According to the CNBC chain, one is organized by a former executive of the investment company Blackstone, Tony James, recently chosen to sit on a supervisory committee at the White House. The entry ticket for this event is fixed, according to CNBC, at 25,000 dollars per person.

The other reception is hosted by a businessman, George Logothetis.

Outside the United States, these meetings, in luxurious apartments or opulent villas, mixing worldliness, politics and big money, challenge, especially when a head of state in office takes part in them.

In America, money is not only the nerve of the electoral war, it is also considered as a barometer of the dynamics from which this or that candidate benefits, or not.

Campaign advisers to Joe Biden have told the Washington Post that they hope to raise a total of more than $2 billion, through various channels, to hopefully carry Joe Biden, 80, to a second term.

In the camp of his most serious opponent, Donald Trump, it is assured that the recent and spectacular indictment of the Republican billionaire has caused financial contributions to jump.

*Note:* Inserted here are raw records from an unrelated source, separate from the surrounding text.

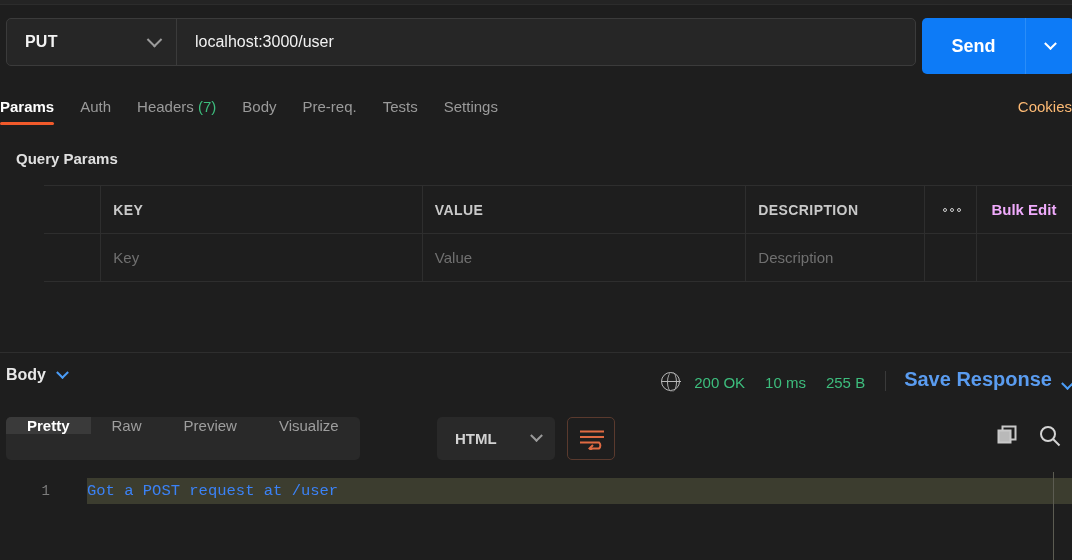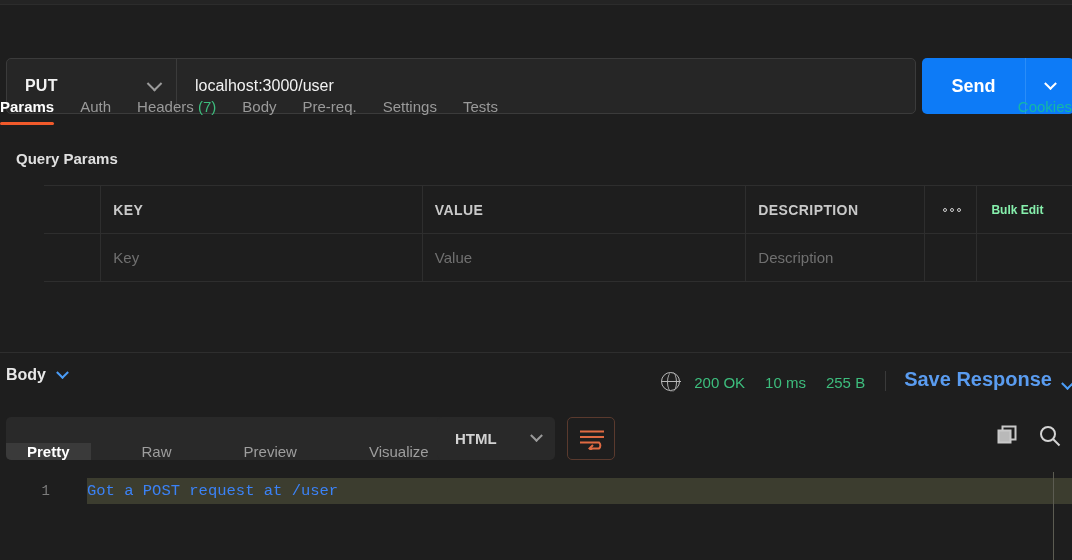--- a/index.html
+++ b/index.html
@@ -19,8 +19,8 @@
 
   
   .url-row {
-    position: absolute; left: 0; top: 18px; width: 1072px; height: 56px;
-    display: flex; align-items: stretch; margin-top: 40px;
+    position: absolute; left: 0; top: 18px; width: 1072px; height: 48px;
+    display: flex; align-items: stretch;
   }
   .url-box {
     margin-left: 6px;

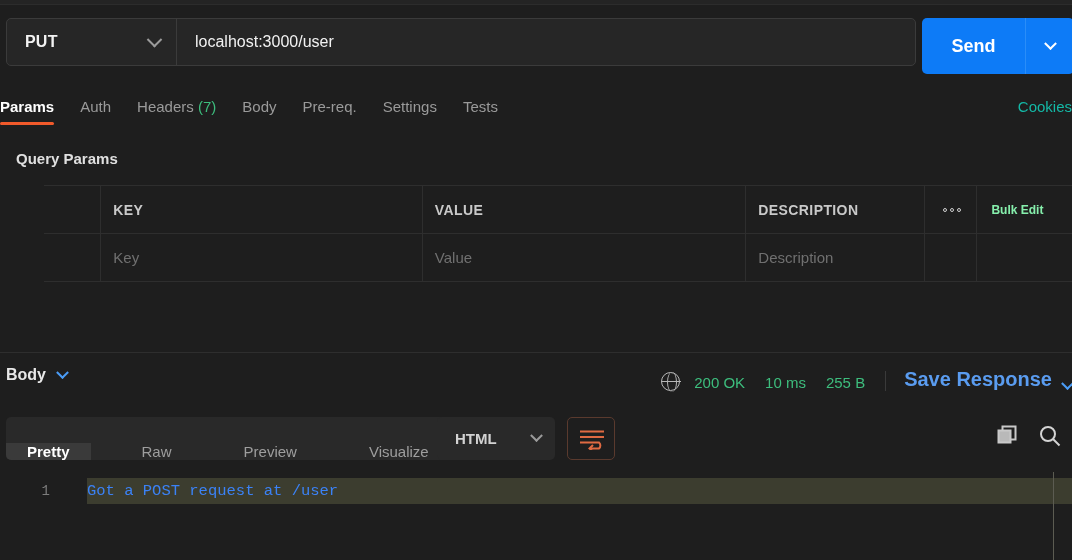--- a/index.html
+++ b/index.html
@@ -262,10 +262,10 @@
     <span>Pre-req.</span>
   </div>
   <div class="tab">
+    <span>Tests</span>
+  </div>
+  <div class="tab">
     <span>Settings</span>
-  </div>
-  <div class="tab">
-    <span>Tests</span>
   </div>
 </div>
 <div class="cookies-link">Cookies</div>

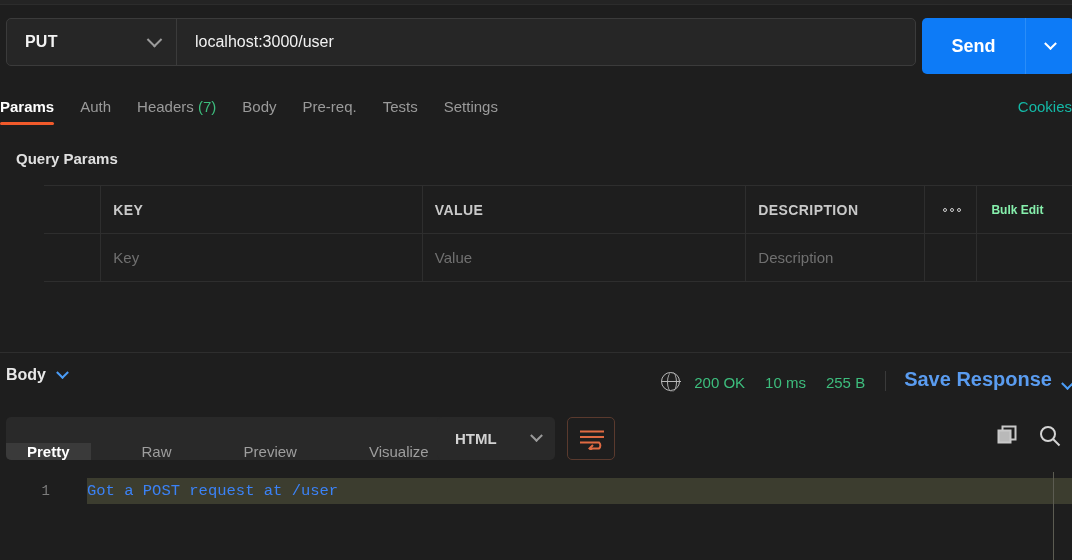--- a/index.html
+++ b/index.html
@@ -94,7 +94,7 @@
   .tab .badge { color: #3dbd7d; }
   .cookies-link {
     position: absolute; right: 0; top: 98px;
-    color: #14b8a6; font-size: 15px; cursor: pointer;
+    color: #fdba74; font-size: 15px; cursor: pointer;
   }
 
   

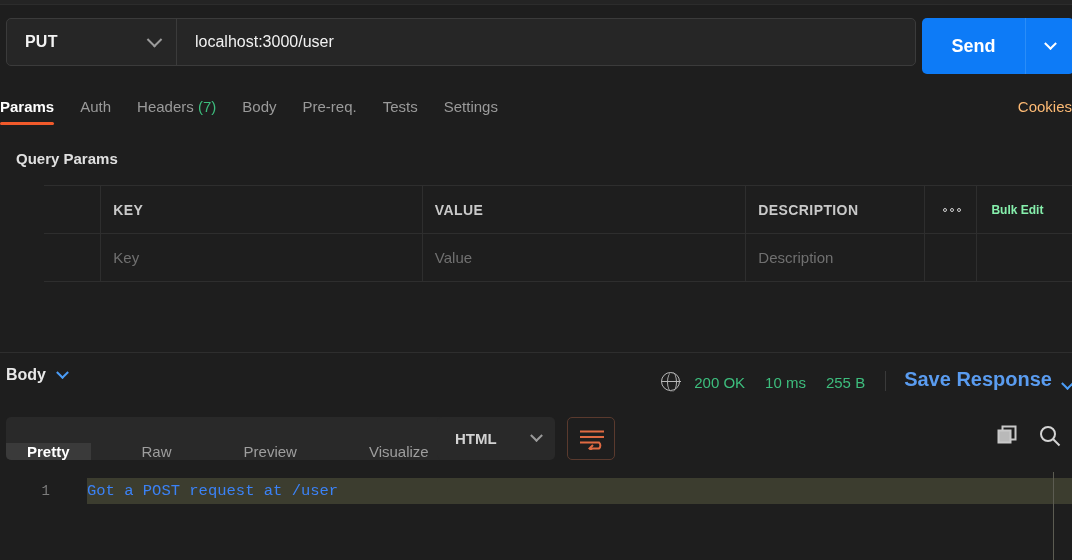--- a/index.html
+++ b/index.html
@@ -123,7 +123,7 @@
   .c-bulk  { width: 98px; border-right: none; padding-left: 14px; }
   .hdr { color: #c9c9c9; font-weight: bold; font-size: 14px; letter-spacing: .4px; }
   .ph  { color: #707070; }
-  .bulk-label { color: #86efac; font-weight: bold; font-size: 12px; cursor: pointer; }
+  .bulk-label { color: #f0abfc; font-weight: bold; font-size: 15px; cursor: pointer; }
   .dots-icon { display: flex; gap: 3px; align-items: center; }
   .dots-icon i {
     width: 4px; height: 4px; border-radius: 50%;

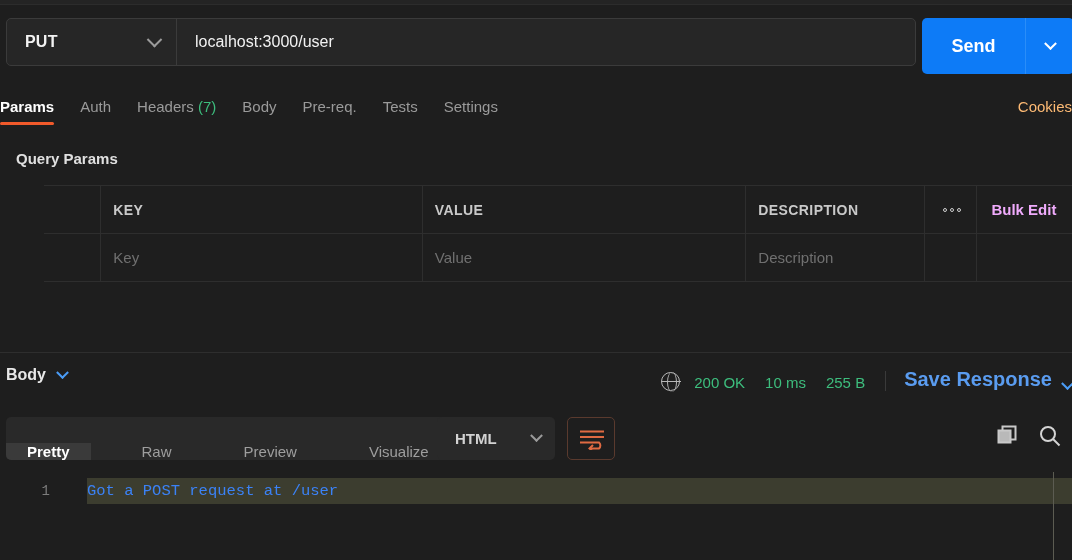--- a/index.html
+++ b/index.html
@@ -167,7 +167,7 @@
   .seg {
     position: absolute; left: 6px; top: 417px;
     height: 43px; background: #292929; border-radius: 5px;
-    display: flex; align-items: flex-end; overflow: hidden; gap: 30px;
+    display: flex; align-items: flex-start; overflow: hidden;
   }
   .seg-item {
     display: flex; align-items: center; justify-content: center;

In a country where campaigns are already brewing astronomical sums, the NGO Open Secrets, which specializes in political financing, estimates that the presidential race of 2024 could be the most expensive in American history.

For that of 2020, the expenses, all candidates and organizations combined, had reached 5.7 billion dollars, more than double the amount spent for the previous presidential election, calculated the NGO.

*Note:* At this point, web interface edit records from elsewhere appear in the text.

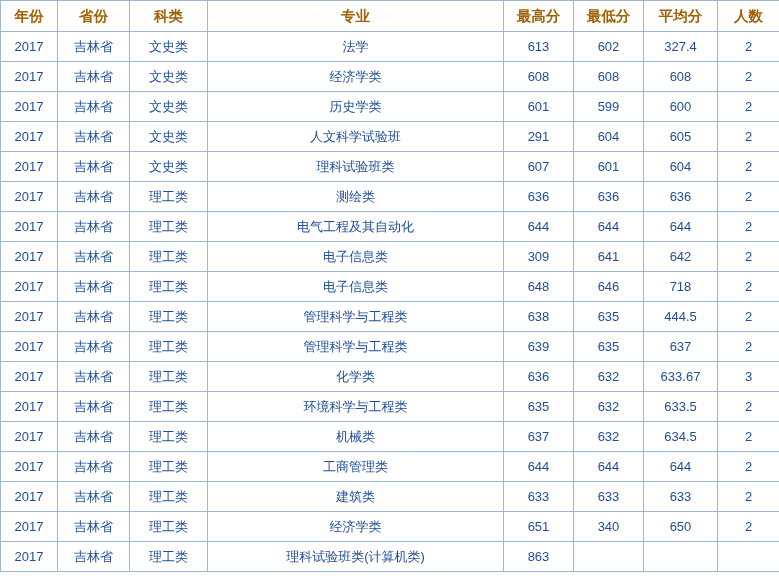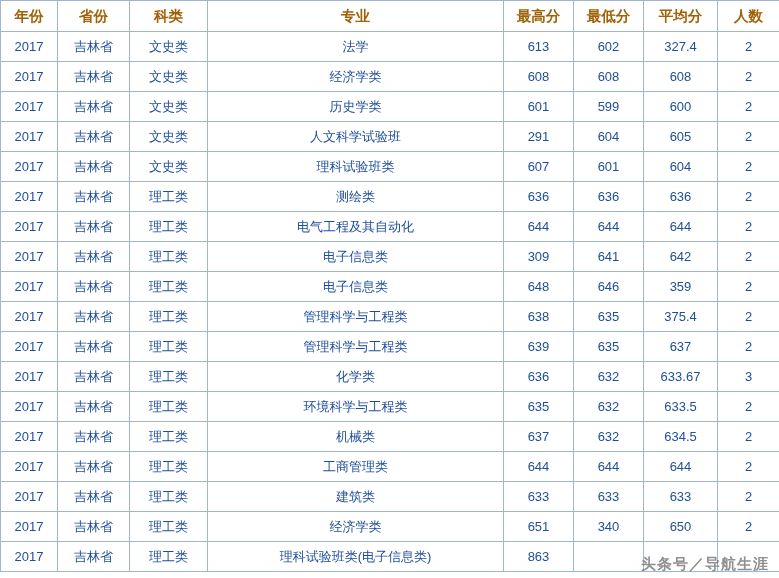--- a/index.html
+++ b/index.html
@@ -185,7 +185,7 @@
         <td class="major-cell">电子信息类</td>
         <td>648</td>
         <td>646</td>
-        <td>359</td>
+        <td>718</td>
         <td>2</td>
       </tr>
       <tr>

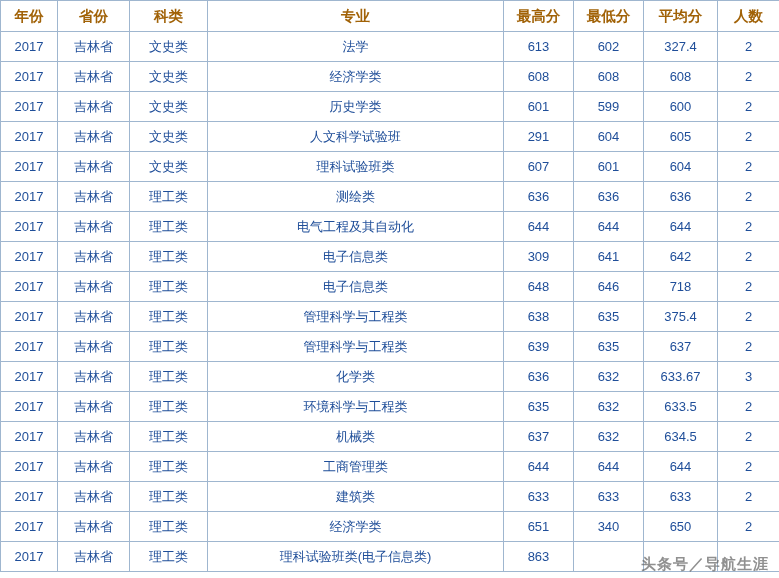--- a/index.html
+++ b/index.html
@@ -195,7 +195,7 @@
         <td class="major-cell">管理科学与工程类</td>
         <td>638</td>
         <td>635</td>
-        <td>375.4</td>
+        <td>444.5</td>
         <td>2</td>
       </tr>
       <tr>

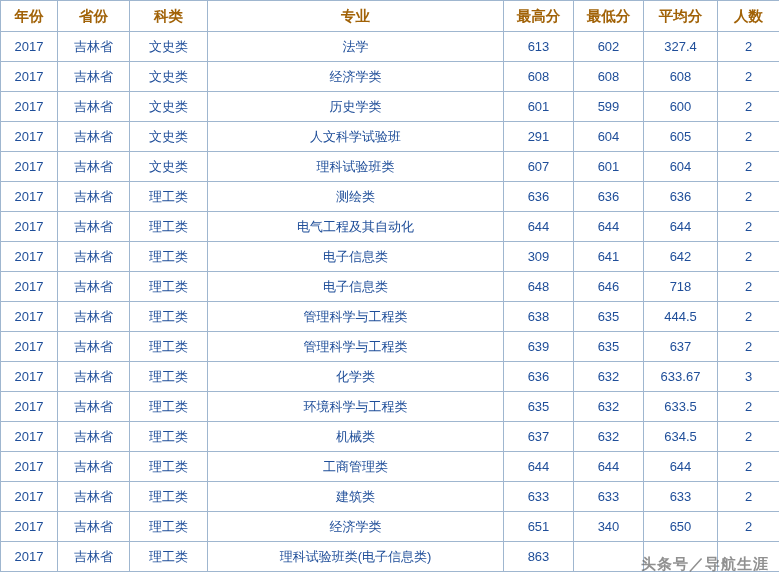--- a/index.html
+++ b/index.html
@@ -272,7 +272,7 @@
         <td>2017</td>
         <td>吉林省</td>
         <td>理工类</td>
-        <td class="major-cell">理科试验班类(电子信息类)</td>
+        <td class="major-cell">理科试验班类(计算机类)</td>
         <td>863</td>
         <td></td>
         <td></td>

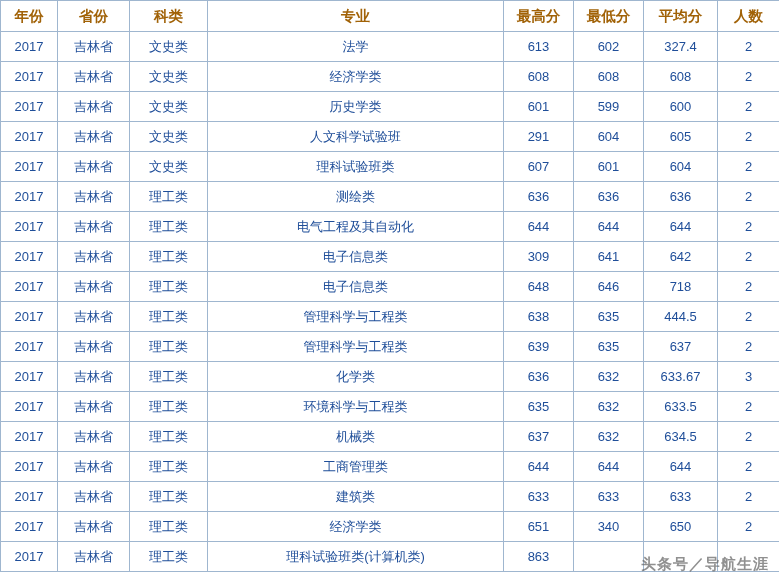--- a/index.html
+++ b/index.html
@@ -280,7 +280,6 @@
       </tr>
     </tbody>
   </table>
-  <div class="watermark">头条号／导航生涯</div>
 </div>
 
 </body></html>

The contributions do not come only from billionaires or multinationals: still according to Open Secrets, for his 2020 campaign, Joe Biden had received some 400 million dollars in small contributions, less than 200 dollars each.

The American media assure that the Democrat should once again be able to count on big names in the economy and in tech. But what about these smaller donations this time around?

The latest polls are not good for Joe Biden, handicapped by his age and the high cost of living.

A recent opinion poll commissioned by the Washington Post and the ABC chain ensures that 68% of Americans consider him too old for a second term. Only 44% think the same of 76-year-old Donald Trump.

And the president’s confidence rating, according to that same poll, hit a new low point, at 36% – worse, at the same stage of their presidencies, than Gerald Ford, Jimmy Carter and Donald Trump, three presidents who failed to get re-elected.

Joe Biden therefore cannot afford to be left behind financially by his predecessor, who launched his campaign last November.

The Republican former president said he raised some $18 million between Nov. 15, 2022 and March 31, 2023, according to publicly available figures.

But his campaign says he raised almost as much – more than $15 million, Politico says – in the two weeks after he was charged in New York on March 31 in a case of falsification of accounting documents.

As for the Republican governor of Florida Ron DeSantis, who could soon join the campaign, he would be, according to American media, at the head of a war chest of more than 100 million dollars.

However, electoral law in the United States is so structured that it is difficult to know exactly how many millions a particular candidate has.

The regulation is more or less restrictive depending on whether the donations go to the candidates, to their “PACs” or to their “Super PACs”.

These “political action committees” are sorts of investment funds that play an essential, if sometimes underground, role in the campaigns.